Global denken, gemeinsam handeln

fredag 4 juli 2025

vmn

Wenn sich 16 500 Mitglieder der rotarischen Familie aus mehr als 140 Ländern versammeln, verwandelt sich eine kanadische Grossstadt in ein globales Ideenlabor – so geschehen im Juni an der Rotary International Convention in Calgary. Fünf Tage lang drehte sich dort alles um Frieden, Partnerschaft und die Frage, wie Rotary auch in Zukunft wirksam bleibt.

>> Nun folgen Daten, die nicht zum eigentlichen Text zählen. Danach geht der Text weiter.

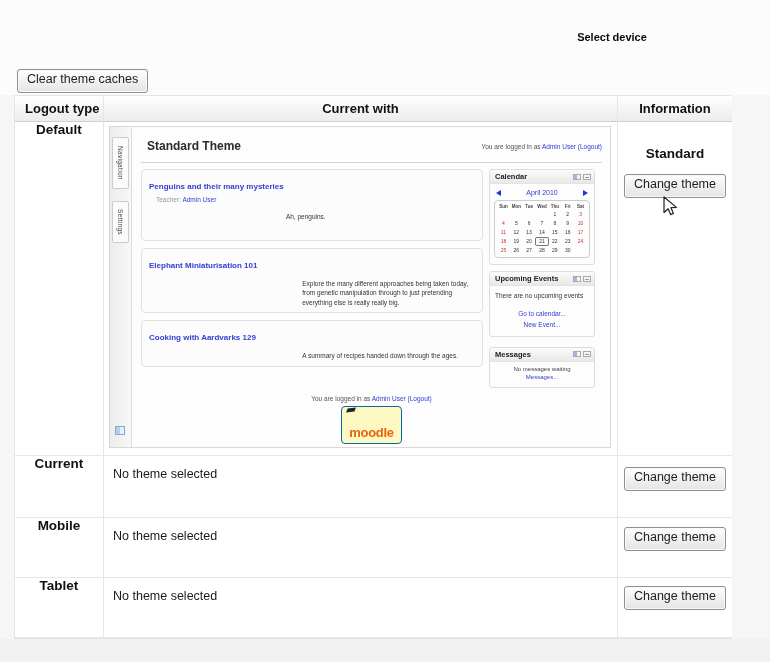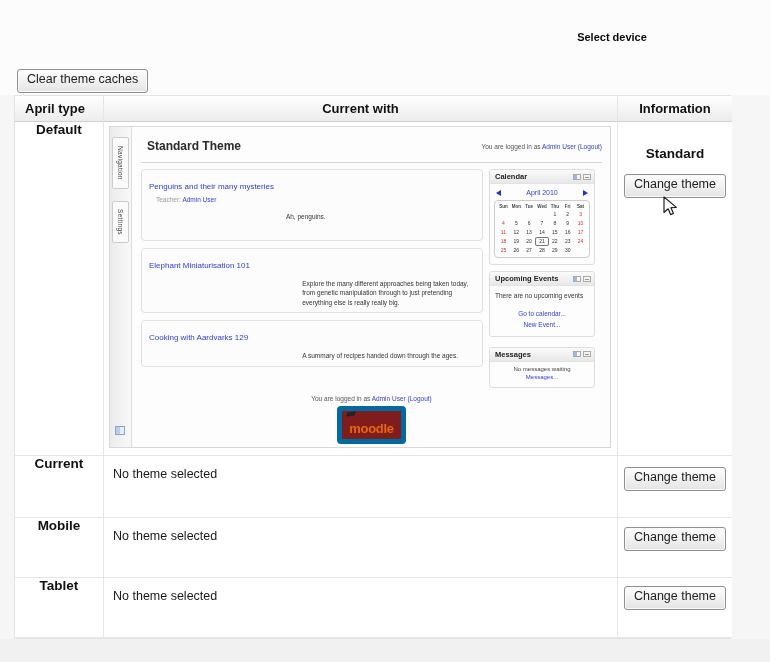"April type" div.td { text: April -> Logout }
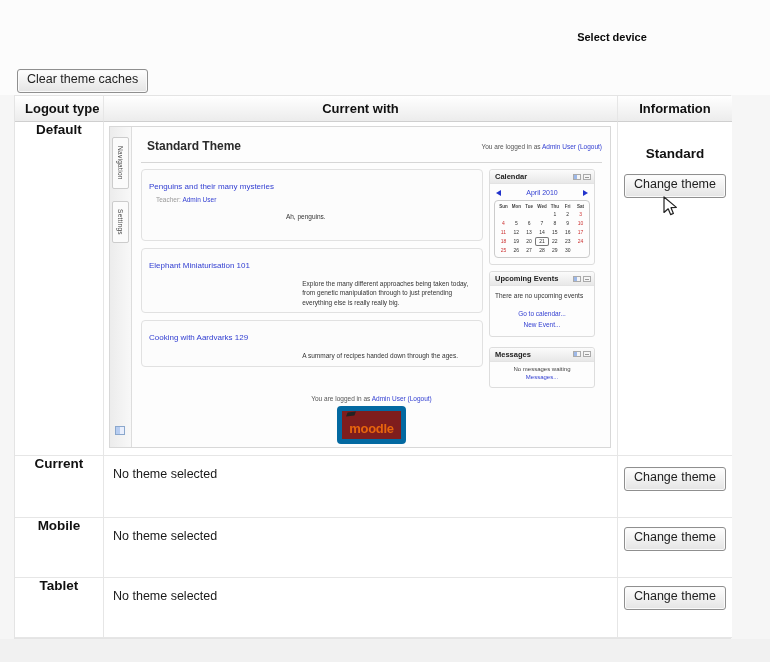"Penguins and their many mysteries" .course-title { font-weight: normal -> bold }
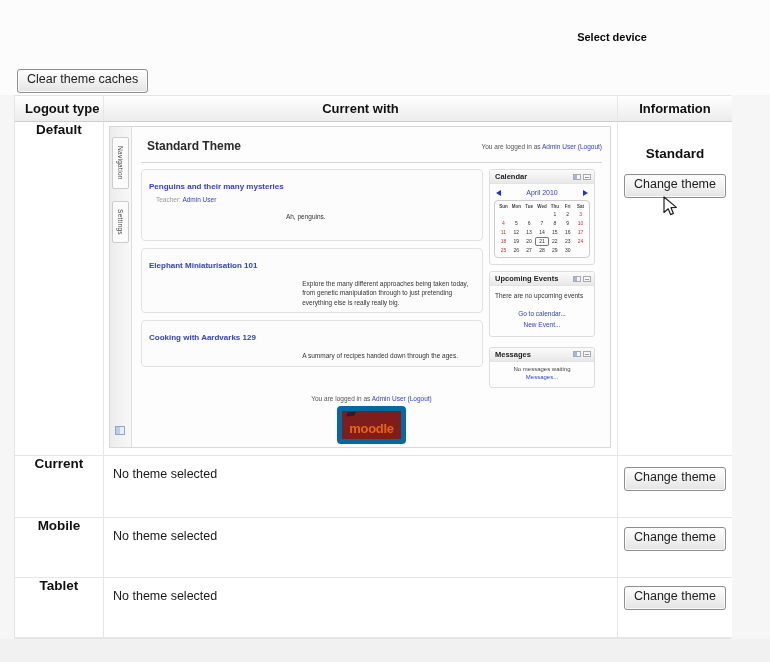"moodle" .logo { background: #7f1d1d -> #fef9c3; border: 5px solid #0369a1 -> 1px solid #0369a1; padding: 8px 7px 2px -> 16px 7px 2px }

Egal, ob in Houston, Hamburg oder Atlanta, es gehört inzwischen einfach dazu: mein kleines, ganz persönliches Convention-Quiz. Kaum aus dem Flieger gestiegen, kommt automatisch die Frage auf: Wer ist wohl diesmal das erste bekannte Gesicht? Das Rennen in Calgary machte PDG Urs Herzog aus der Schweiz; ihm rannte ich auf dem Weg zur Registrierung sprichwörtlich in die Arme. Gleich darauf winkte Rotary-Generalsekretär John Hewko, gefolgt von Nathalie Huyghebaert aus Belgien, die seit dem Rotary Institute auf Sizilien regelmässig «aufploppt». So beginnt für mich jede Convention: mit dem kleinen Glück des Wiedersehens – und dem grossen Gefühl, Teil eines weltumspannenden Netzwerks zu sein.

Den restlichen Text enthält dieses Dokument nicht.